II. Expanding the integrated transmission grid to access and deliver low-cost energy resources.

 The Commission should promptly begin a proceeding to remedy the significant issues serving as a barrier to expanding and integrating the grid to access low-cost remote resources and improve bulk power markets on a national basis. Given the many diverse benefits to consumers and the nation of accessing lower-cost remote resources, the Commission should begin an evaluation of these issues now. The roadblocks to these projects are numerous. Both RTO and non-RTO regions have fallen short by failing to plan for interstate and interregional transmission. As a result, very few significant regional or interregional projects have been approved in the last several years, and the Commission could drive that planning forward to ensure, at a minimum, there is planning at every seam. Planning has largely focused on meeting local reliability needs and ignored the considerable consumer benefits available through a broader, integrated interregional or national bulk power market. The Commission could remedy this by requiring a full accounting of the benefits, including but not limited to those laid out in the WIRES Brattle Group report [8] and the NREL Interconnection Seams Report [9], and taking actions so that all consumers can share in these benefits. Other problems the Commission should address include:

  • The “triple hurdle” problem for interregional lines, e., projects must separately be selected in the planning process of each RTO plus a joint RTO planning process. A single planning process involving all relevant regions should be adopted for any given project;
  • Failure to address the conflict between two-year lead-times for new generation and ten-year lead-times for the transmission capacity they require—transmission planning and construction must anticipate energy production potential;
  • Failure to incorporate new technologies that may be more reliable, resilient, and affordable in the long

III.   Independent operation of the transmission system.

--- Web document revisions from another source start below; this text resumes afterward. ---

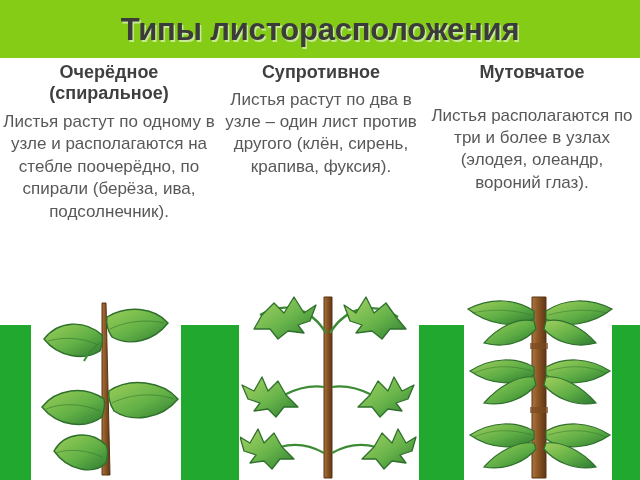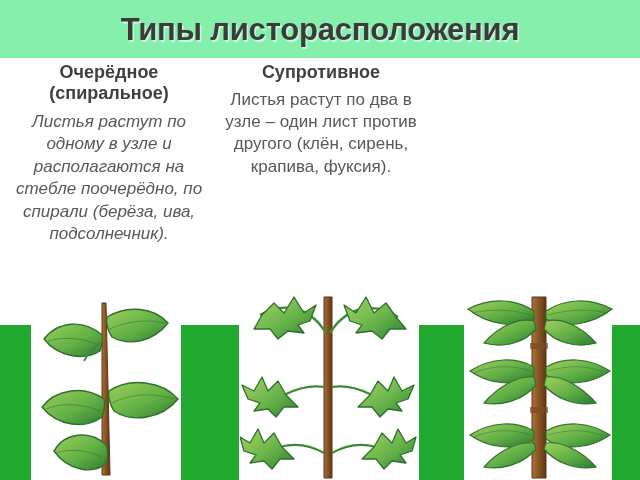--- a/index.html
+++ b/index.html
@@ -23,21 +23,21 @@
     height: 480px;
     background: #ffffff;
   }
 
   
   #title-banner {
     position: absolute;
     left: 0; top: 0;
     width: 640px;
     height: 58px;
-    background: #86efac;
+    background: #84cc16;
     display: flex;
     align-items: center;
     justify-content: center;
   }
   #title-text {
     font-size: 31px;
     font-weight: bold;
     color: #3b3b3b;
     letter-spacing: -0.2px;
     text-shadow: 1.5px 1.5px 0 rgba(255,255,255,0.55);
@@ -63,21 +63,21 @@
     text-shadow: 1px 1px 0 rgba(255,255,255,0.6);
   }
   #col-2 .col-head,
   #col-3 .col-head { }
 
   .col-body {
     font-size: 17px;
     color: #585858;
     line-height: 1.32;
   }
-  #col-1 .col-body { margin-top: 8px; font-style: italic; }
+  #col-1 .col-body { margin-top: 8px; }
   #col-2 .col-body { margin-top: 6px; }
   #col-3 .col-body { margin-top: 22px; }
 
   
   .green-bar {
     position: absolute;
     background: #21a82f;
   }
   #bar-1 { left: 0px;   top: 325px; width: 31px;  height: 155px; }
   #bar-2 { left: 181px; top: 325px; width: 58px;  height: 155px; }
@@ -109,20 +109,24 @@
       <div>(спиральное)</div>
     </div>
     <div class="col-body">Листья растут по одному в узле и располагаются на стебле поочерёдно, по спирали (берёза, ива, подсолнечник).</div>
   </div>
 
   <div class="column" id="col-2">
     <div class="col-head">Супротивное</div>
     <div class="col-body">Листья растут по два в узле – один лист против другого (клён, сирень, крапива, фуксия).</div>
   </div>
 
+  <div class="column" id="col-3">
+    <div class="col-head">Мутовчатое</div>
+    <div class="col-body">Листья располагаются по три и более в узлах (элодея, олеандр, вороний глаз).</div>
+  </div>
 
   <div class="green-bar" id="bar-1"></div>
   <div class="green-bar" id="bar-2"></div>
   <div class="green-bar" id="bar-3"></div>
   <div class="green-bar" id="bar-4"></div>
 
   <div class="plant" id="plant-1">
     <svg viewBox="0 0 150 185" xmlns="http://www.w3.org/2000/svg">
       <defs>
         <linearGradient id="lg1" x1="0" y1="0" x2="1" y2="1">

We are in agreement that independent operation of the transmission system through RTOs/ISOs, independent ownership of the transmission system, or other means provides significant benefits to consumers and promote more efficient investment and operation. We urge the Commission to continue to provide appropriate incentives for independent system ownership, non- discriminatory transmission system planning and operation through RTOs and ISOs, or other means.

Conclusion

Our organizations applaud the Commission for moving forward to consider how it could amend its policies to provide better incentives to meet the compelling needs of the interstate transmission system. These needs are many and must be met if the nation is to achieve any of its most vital energy, environmental, and economic policy goals. Through use of its broad authority over the nation’s grid, the Commission can deliver just and reasonable rates for electricity consumers and achieve other key national goals by adopting policies that provide better incentives for projects that improve the operational efficiency and use of existing transmission infrastructure and rights of way through the use of Advanced Transmission Technologies and other advanced operational measures, and that focus attention on planning process barriers standing in the way of the construction of interregional transmission to access low-cost remote energy resources. On the integrated grid of the future, many technologies will have increased roles to play. Taking the steps recommended here will allow the Commission to significantly advance the fulfillment of its fundamental mandate to ensure electric power service across the nation at rates that are just and reasonable and not unduly discriminatory.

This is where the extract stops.